Leaving out the images, please output every entry exactly as it appears.

+++ Task input +++

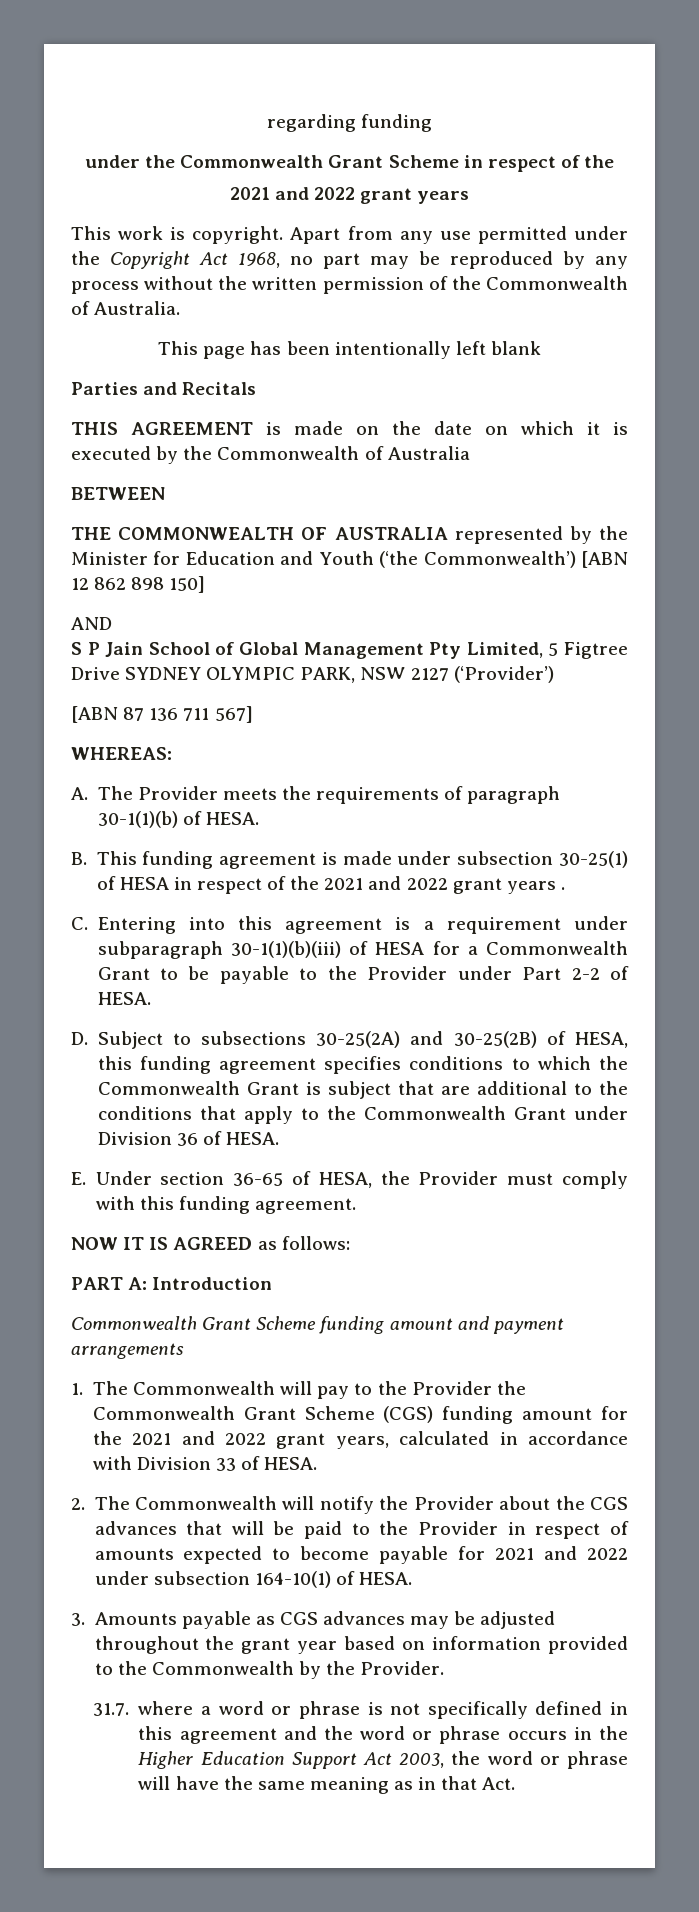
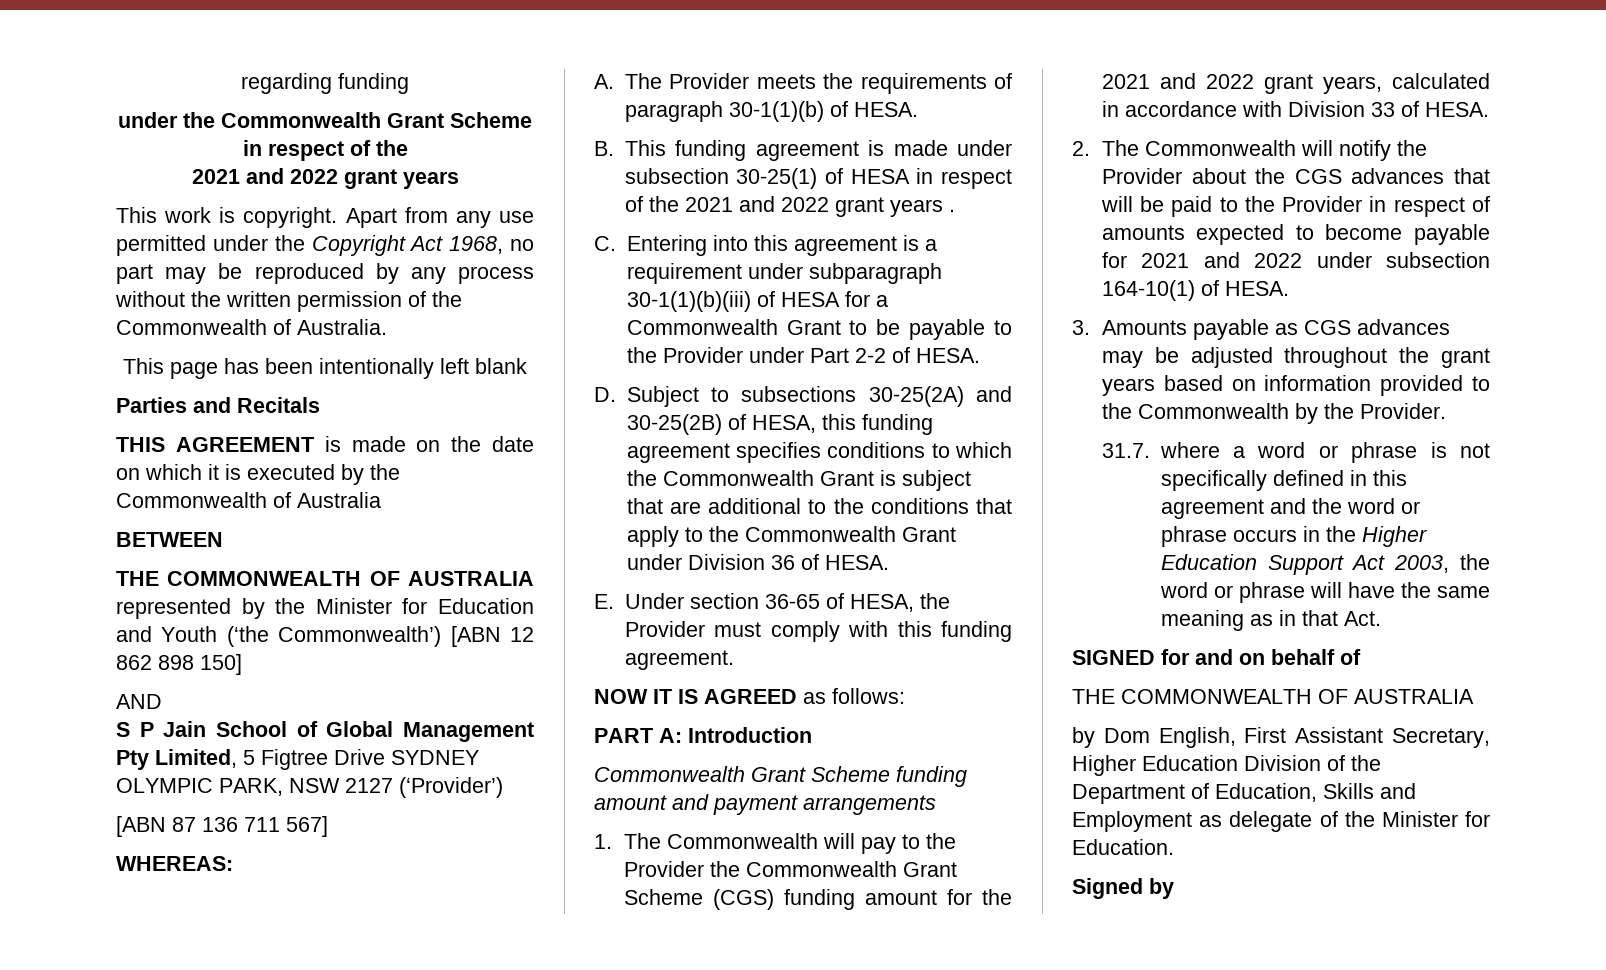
- 3. Amounts payable as CGS advances may be adjusted throughout the grant year based on information provided to the Commonwealth by the Provider.
+ 3. Amounts payable as CGS advances may be adjusted throughout the grant years based on information provided to the Commonwealth by the Provider.
+ SIGNED for and on behalf of
+ THE COMMONWEALTH OF AUSTRALIA
+ by Dom English, First Assistant Secretary, Higher Education Division of the Department of Education, Skills and Employment as delegate of the Minister for Education.
+ Signed by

+++

- Reply to the task
- 3. Amounts payable as CGS advances may be adjusted throughout the grant year based on information provided to the Commonwealth by the Provider.
+ 3. Amounts payable as CGS advances may be adjusted throughout the grant years based on information provided to the Commonwealth by the Provider.
+ SIGNED for and on behalf of
+ THE COMMONWEALTH OF AUSTRALIA
+ by Dom English, First Assistant Secretary, Higher Education Division of the Department of Education, Skills and Employment as delegate of the Minister for Education.
+ Signed by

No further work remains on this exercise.